== Data shown ==
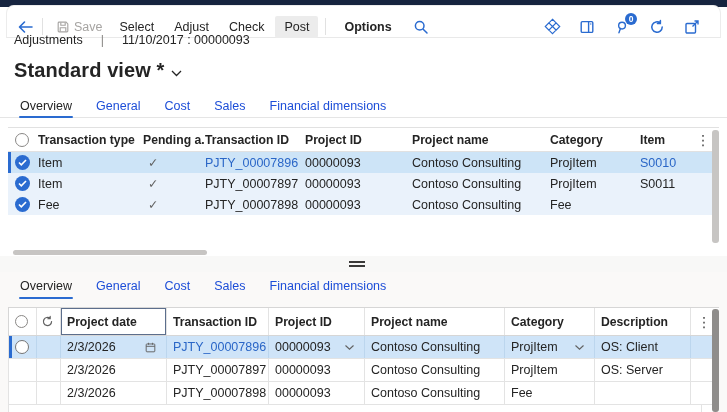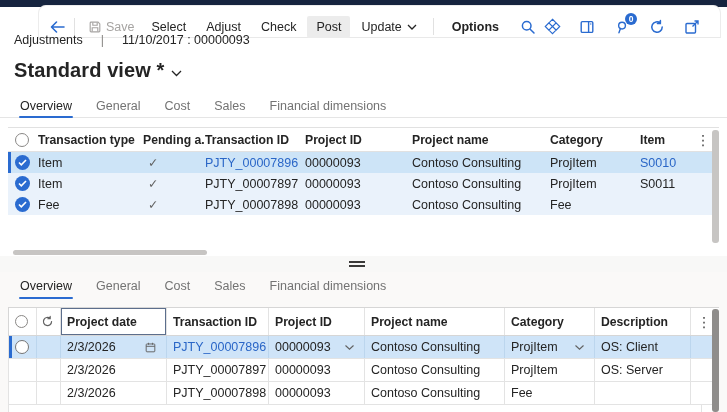--- a/index.html
+++ b/index.html
@@ -15,7 +15,7 @@
   .toolbar {
     position:absolute; top:5px; left:6px; right:6px; height:33px;
     background:#fff; border:1px solid #ececec; border-bottom:1px solid #e9e9e9;
-    border-radius:8px 8px 0 0; display:flex; align-items:center; padding:10px 10px 0 8px;margin-left:32px;
+    border-radius:8px 8px 0 0; display:flex; align-items:center; padding:10px 10px 0 8px;
   }
   .tb-left { display:flex; align-items:center; gap:2px; flex:1; }
   .tb-right { display:flex; align-items:center; gap:15px; padding-right:8px; }

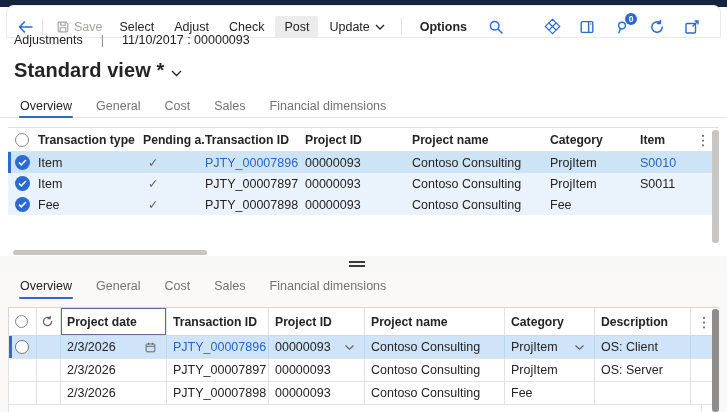--- a/index.html
+++ b/index.html
@@ -117,14 +117,6 @@
       <span class="tb-btn">Adjust</span>
       <span class="tb-btn">Check</span>
       <span class="tb-btn active-cmd">Post</span>
-      <span class="tb-btn dd">
-        <span>Update</span>
-        <span>
-          <svg width="10" height="6" viewBox="0 0 10 6">
-              <polyline points="1,1 5,5 9,1" fill="none" stroke="#242424" stroke-width="1.3"></polyline>
-            </svg>
-        </span>
-      </span>
       <span class="tb-divider"></span>
       <span class="tb-btn options">Options</span>
       <span class="icon-btn" style="margin-left:8px;">

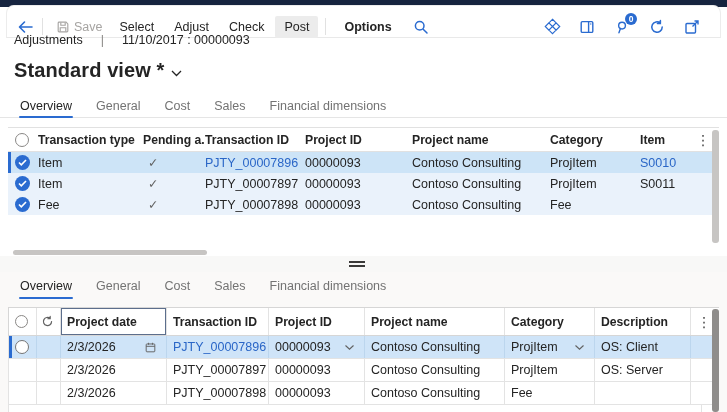--- a/index.html
+++ b/index.html
@@ -42,7 +42,7 @@
   .tabstrip.with-border { border-bottom:1px solid #e5e5e5; }
   .tabs1 { top:94px; }
   .tabs2 { top:274px; }
-  .tab { position:relative; padding:5px 6px; margin-right:12px; color:#737373; white-space:nowrap; cursor:default; }
+  .tab { position:relative; padding:5px 6px; margin-right:12px; color:#1d4ed8; white-space:nowrap; cursor:default; }
   .tab.active { color:#242424; }
   .tab.active::after {
     content:""; position:absolute; left:5px; right:5px; bottom:-1px; height:2px;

== What is needed ==
Every line above gets copied exactly; none of the pictures do.

== Solution to this task ==
--- a/index.html
+++ b/index.html
@@ -15,7 +15,7 @@
   .toolbar {
     position:absolute; top:5px; left:6px; right:6px; height:33px;
     background:#fff; border:1px solid #ececec; border-bottom:1px solid #e9e9e9;
-    border-radius:8px 8px 0 0; display:flex; align-items:center; padding:10px 10px 0 8px;margin-left:32px;
+    border-radius:8px 8px 0 0; display:flex; align-items:center; padding:10px 10px 0 8px;
   }
   .tb-left { display:flex; align-items:center; gap:2px; flex:1; }
   .tb-right { display:flex; align-items:center; gap:15px; padding-right:8px; }

--- a/index.html
+++ b/index.html
@@ -117,14 +117,6 @@
       <span class="tb-btn">Adjust</span>
       <span class="tb-btn">Check</span>
       <span class="tb-btn active-cmd">Post</span>
-      <span class="tb-btn dd">
-        <span>Update</span>
-        <span>
-          <svg width="10" height="6" viewBox="0 0 10 6">
-              <polyline points="1,1 5,5 9,1" fill="none" stroke="#242424" stroke-width="1.3"></polyline>
-            </svg>
-        </span>
-      </span>
       <span class="tb-divider"></span>
       <span class="tb-btn options">Options</span>
       <span class="icon-btn" style="margin-left:8px;">

--- a/index.html
+++ b/index.html
@@ -42,7 +42,7 @@
   .tabstrip.with-border { border-bottom:1px solid #e5e5e5; }
   .tabs1 { top:94px; }
   .tabs2 { top:274px; }
-  .tab { position:relative; padding:5px 6px; margin-right:12px; color:#737373; white-space:nowrap; cursor:default; }
+  .tab { position:relative; padding:5px 6px; margin-right:12px; color:#1d4ed8; white-space:nowrap; cursor:default; }
   .tab.active { color:#242424; }
   .tab.active::after {
     content:""; position:absolute; left:5px; right:5px; bottom:-1px; height:2px;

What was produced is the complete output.